WHAT IS NEEDED: Without the images, write out the whole listing exactly.

[Opening DATA FOR THIS EXERCISE section]

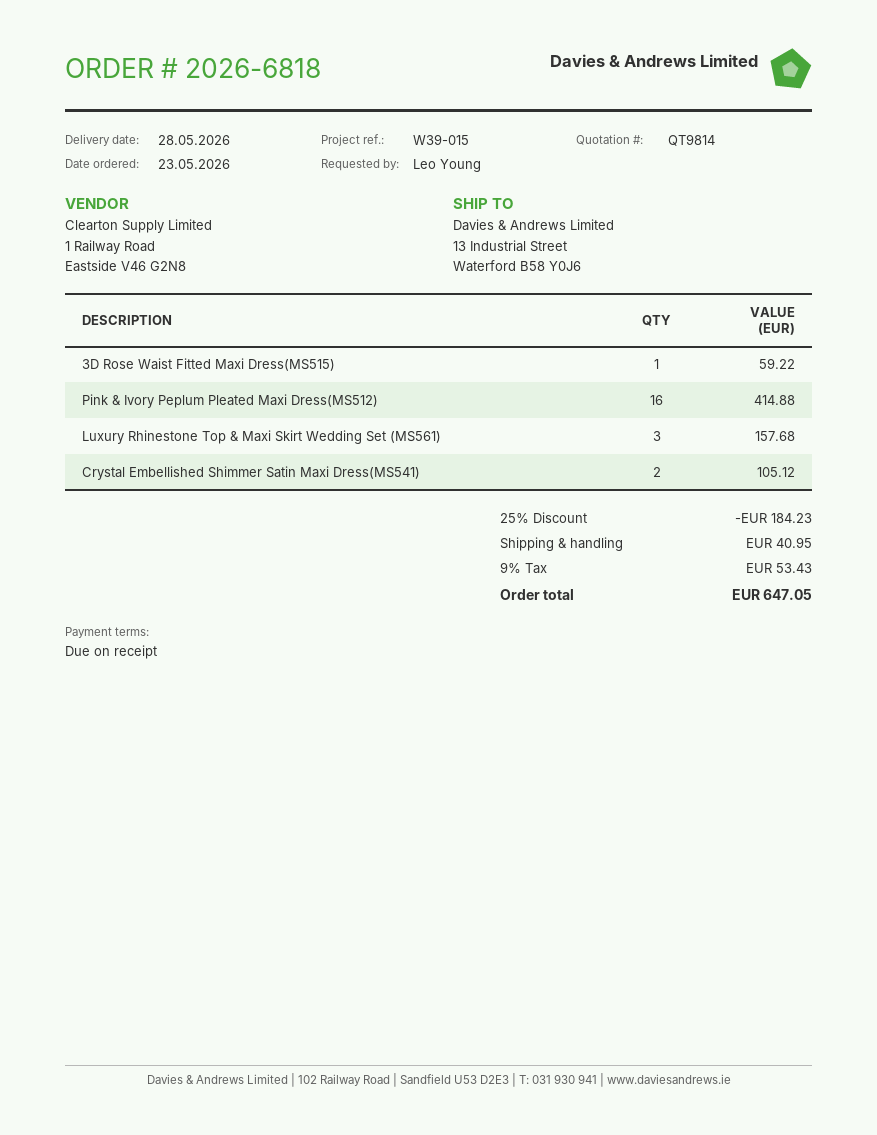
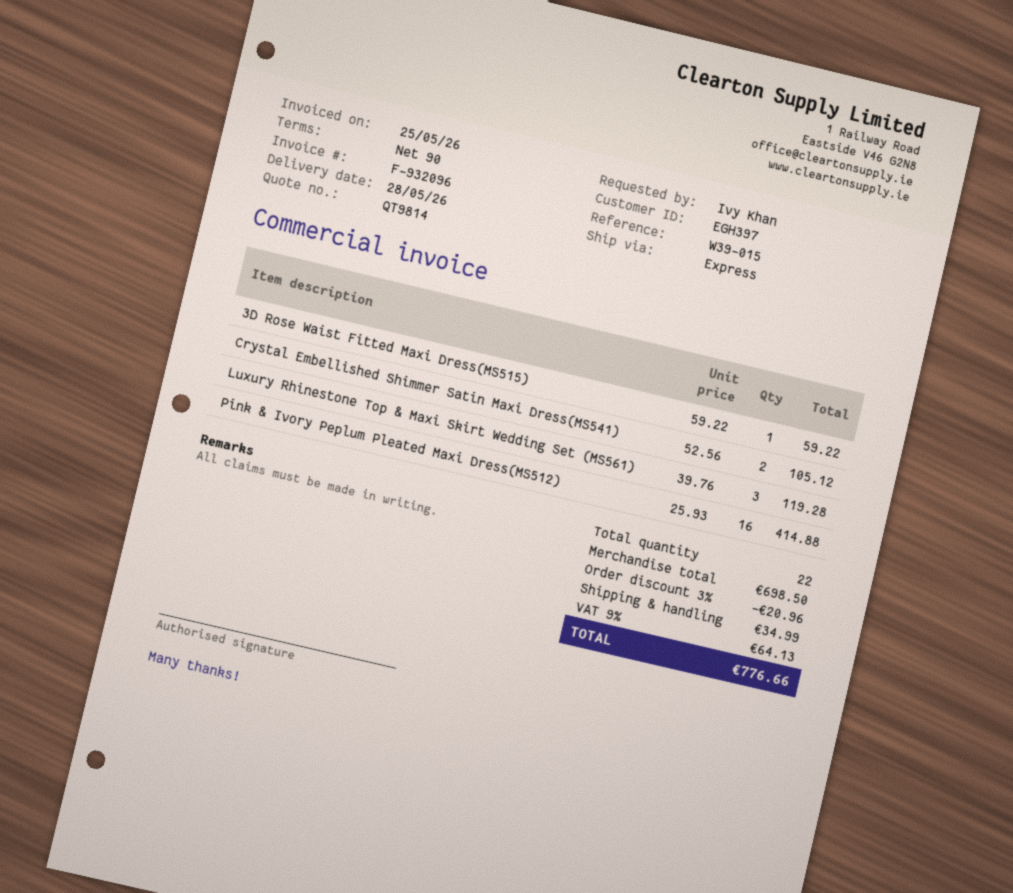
payment terms: on receipt -> 90 days
ordered by: Leo Young -> Ivy Khan
Luxury Rhinestone Top & Maxi Skirt Wedding Set (MS561): 3 for 157.68 -> 3 for 119.28
discount: 25% = 184.23 -> 3% = 20.96
shipping: 40.95 -> 34.99
tax: 9% = 53.43 -> 9% = 64.13
total: 647.05 -> 776.66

[Closing DATA FOR THIS EXERCISE section]

ANSWER SPACE:
payment terms: on receipt -> 90 days
ordered by: Leo Young -> Ivy Khan
Luxury Rhinestone Top & Maxi Skirt Wedding Set (MS561): 3 for 157.68 -> 3 for 119.28
discount: 25% = 184.23 -> 3% = 20.96
shipping: 40.95 -> 34.99
tax: 9% = 53.43 -> 9% = 64.13
total: 647.05 -> 776.66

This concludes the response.